►
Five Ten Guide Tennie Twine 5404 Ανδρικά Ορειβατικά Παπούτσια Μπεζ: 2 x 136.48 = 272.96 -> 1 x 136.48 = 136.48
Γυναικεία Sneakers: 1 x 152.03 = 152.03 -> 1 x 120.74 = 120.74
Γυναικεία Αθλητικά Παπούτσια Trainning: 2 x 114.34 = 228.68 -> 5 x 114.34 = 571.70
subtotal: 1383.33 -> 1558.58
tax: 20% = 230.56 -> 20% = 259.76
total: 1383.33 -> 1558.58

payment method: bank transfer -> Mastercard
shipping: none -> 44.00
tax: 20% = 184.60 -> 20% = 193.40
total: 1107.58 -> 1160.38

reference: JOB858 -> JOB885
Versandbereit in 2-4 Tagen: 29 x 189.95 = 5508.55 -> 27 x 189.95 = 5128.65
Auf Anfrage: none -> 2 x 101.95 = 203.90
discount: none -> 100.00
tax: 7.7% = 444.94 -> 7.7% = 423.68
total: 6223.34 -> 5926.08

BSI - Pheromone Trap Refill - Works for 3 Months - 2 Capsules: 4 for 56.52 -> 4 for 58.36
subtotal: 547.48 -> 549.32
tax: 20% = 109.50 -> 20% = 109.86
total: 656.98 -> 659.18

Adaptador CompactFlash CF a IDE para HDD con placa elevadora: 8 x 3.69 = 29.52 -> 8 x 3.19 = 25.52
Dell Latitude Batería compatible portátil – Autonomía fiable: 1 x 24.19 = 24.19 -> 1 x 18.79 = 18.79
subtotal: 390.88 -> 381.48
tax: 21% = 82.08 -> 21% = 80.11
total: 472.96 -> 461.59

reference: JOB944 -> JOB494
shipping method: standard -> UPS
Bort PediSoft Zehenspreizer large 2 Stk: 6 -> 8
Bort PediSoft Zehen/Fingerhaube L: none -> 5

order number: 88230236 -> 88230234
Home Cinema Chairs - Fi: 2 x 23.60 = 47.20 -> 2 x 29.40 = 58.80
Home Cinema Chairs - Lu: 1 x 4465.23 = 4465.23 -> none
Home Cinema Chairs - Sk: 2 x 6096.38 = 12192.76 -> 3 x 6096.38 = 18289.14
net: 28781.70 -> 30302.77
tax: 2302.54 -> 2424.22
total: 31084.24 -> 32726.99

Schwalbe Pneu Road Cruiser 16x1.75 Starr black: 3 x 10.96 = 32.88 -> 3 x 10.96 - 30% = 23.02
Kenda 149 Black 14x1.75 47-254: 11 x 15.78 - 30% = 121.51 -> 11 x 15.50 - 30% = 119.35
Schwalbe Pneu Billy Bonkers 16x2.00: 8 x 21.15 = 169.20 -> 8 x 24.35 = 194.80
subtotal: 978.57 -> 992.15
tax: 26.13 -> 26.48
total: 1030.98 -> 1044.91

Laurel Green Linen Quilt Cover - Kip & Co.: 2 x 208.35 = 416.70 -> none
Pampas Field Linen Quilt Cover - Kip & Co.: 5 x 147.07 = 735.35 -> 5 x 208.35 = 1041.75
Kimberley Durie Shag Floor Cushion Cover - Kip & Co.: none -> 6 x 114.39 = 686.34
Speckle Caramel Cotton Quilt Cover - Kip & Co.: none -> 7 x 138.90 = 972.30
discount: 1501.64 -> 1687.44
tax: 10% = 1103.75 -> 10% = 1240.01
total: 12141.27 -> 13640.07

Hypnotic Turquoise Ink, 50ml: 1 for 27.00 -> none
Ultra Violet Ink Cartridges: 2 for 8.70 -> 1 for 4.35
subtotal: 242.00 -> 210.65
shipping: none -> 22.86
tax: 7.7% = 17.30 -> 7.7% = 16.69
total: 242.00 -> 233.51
◄
### What the exercise asks:
Could you give the data again, word for word?

### Written answer:
Five Ten Guide Tennie Twine 5404 Ανδρικά Ορειβατικά Παπούτσια Μπεζ: 2 x 136.48 = 272.96 -> 1 x 136.48 = 136.48
Γυναικεία Sneakers: 1 x 152.03 = 152.03 -> 1 x 120.74 = 120.74
Γυναικεία Αθλητικά Παπούτσια Trainning: 2 x 114.34 = 228.68 -> 5 x 114.34 = 571.70
subtotal: 1383.33 -> 1558.58
tax: 20% = 230.56 -> 20% = 259.76
total: 1383.33 -> 1558.58

payment method: bank transfer -> Mastercard
shipping: none -> 44.00
tax: 20% = 184.60 -> 20% = 193.40
total: 1107.58 -> 1160.38

reference: JOB858 -> JOB885
Versandbereit in 2-4 Tagen: 29 x 189.95 = 5508.55 -> 27 x 189.95 = 5128.65
Auf Anfrage: none -> 2 x 101.95 = 203.90
discount: none -> 100.00
tax: 7.7% = 444.94 -> 7.7% = 423.68
total: 6223.34 -> 5926.08

BSI - Pheromone Trap Refill - Works for 3 Months - 2 Capsules: 4 for 56.52 -> 4 for 58.36
subtotal: 547.48 -> 549.32
tax: 20% = 109.50 -> 20% = 109.86
total: 656.98 -> 659.18

Adaptador CompactFlash CF a IDE para HDD con placa elevadora: 8 x 3.69 = 29.52 -> 8 x 3.19 = 25.52
Dell Latitude Batería compatible portátil – Autonomía fiable: 1 x 24.19 = 24.19 -> 1 x 18.79 = 18.79
subtotal: 390.88 -> 381.48
tax: 21% = 82.08 -> 21% = 80.11
total: 472.96 -> 461.59

reference: JOB944 -> JOB494
shipping method: standard -> UPS
Bort PediSoft Zehenspreizer large 2 Stk: 6 -> 8
Bort PediSoft Zehen/Fingerhaube L: none -> 5

order number: 88230236 -> 88230234
Home Cinema Chairs - Fi: 2 x 23.60 = 47.20 -> 2 x 29.40 = 58.80
Home Cinema Chairs - Lu: 1 x 4465.23 = 4465.23 -> none
Home Cinema Chairs - Sk: 2 x 6096.38 = 12192.76 -> 3 x 6096.38 = 18289.14
net: 28781.70 -> 30302.77
tax: 2302.54 -> 2424.22
total: 31084.24 -> 32726.99

Schwalbe Pneu Road Cruiser 16x1.75 Starr black: 3 x 10.96 = 32.88 -> 3 x 10.96 - 30% = 23.02
Kenda 149 Black 14x1.75 47-254: 11 x 15.78 - 30% = 121.51 -> 11 x 15.50 - 30% = 119.35
Schwalbe Pneu Billy Bonkers 16x2.00: 8 x 21.15 = 169.20 -> 8 x 24.35 = 194.80
subtotal: 978.57 -> 992.15
tax: 26.13 -> 26.48
total: 1030.98 -> 1044.91

Laurel Green Linen Quilt Cover - Kip & Co.: 2 x 208.35 = 416.70 -> none
Pampas Field Linen Quilt Cover - Kip & Co.: 5 x 147.07 = 735.35 -> 5 x 208.35 = 1041.75
Kimberley Durie Shag Floor Cushion Cover - Kip & Co.: none -> 6 x 114.39 = 686.34
Speckle Caramel Cotton Quilt Cover - Kip & Co.: none -> 7 x 138.90 = 972.30
discount: 1501.64 -> 1687.44
tax: 10% = 1103.75 -> 10% = 1240.01
total: 12141.27 -> 13640.07

Hypnotic Turquoise Ink, 50ml: 1 for 27.00 -> none
Ultra Violet Ink Cartridges: 2 for 8.70 -> 1 for 4.35
subtotal: 242.00 -> 210.65
shipping: none -> 22.86
tax: 7.7% = 17.30 -> 7.7% = 16.69
total: 242.00 -> 233.51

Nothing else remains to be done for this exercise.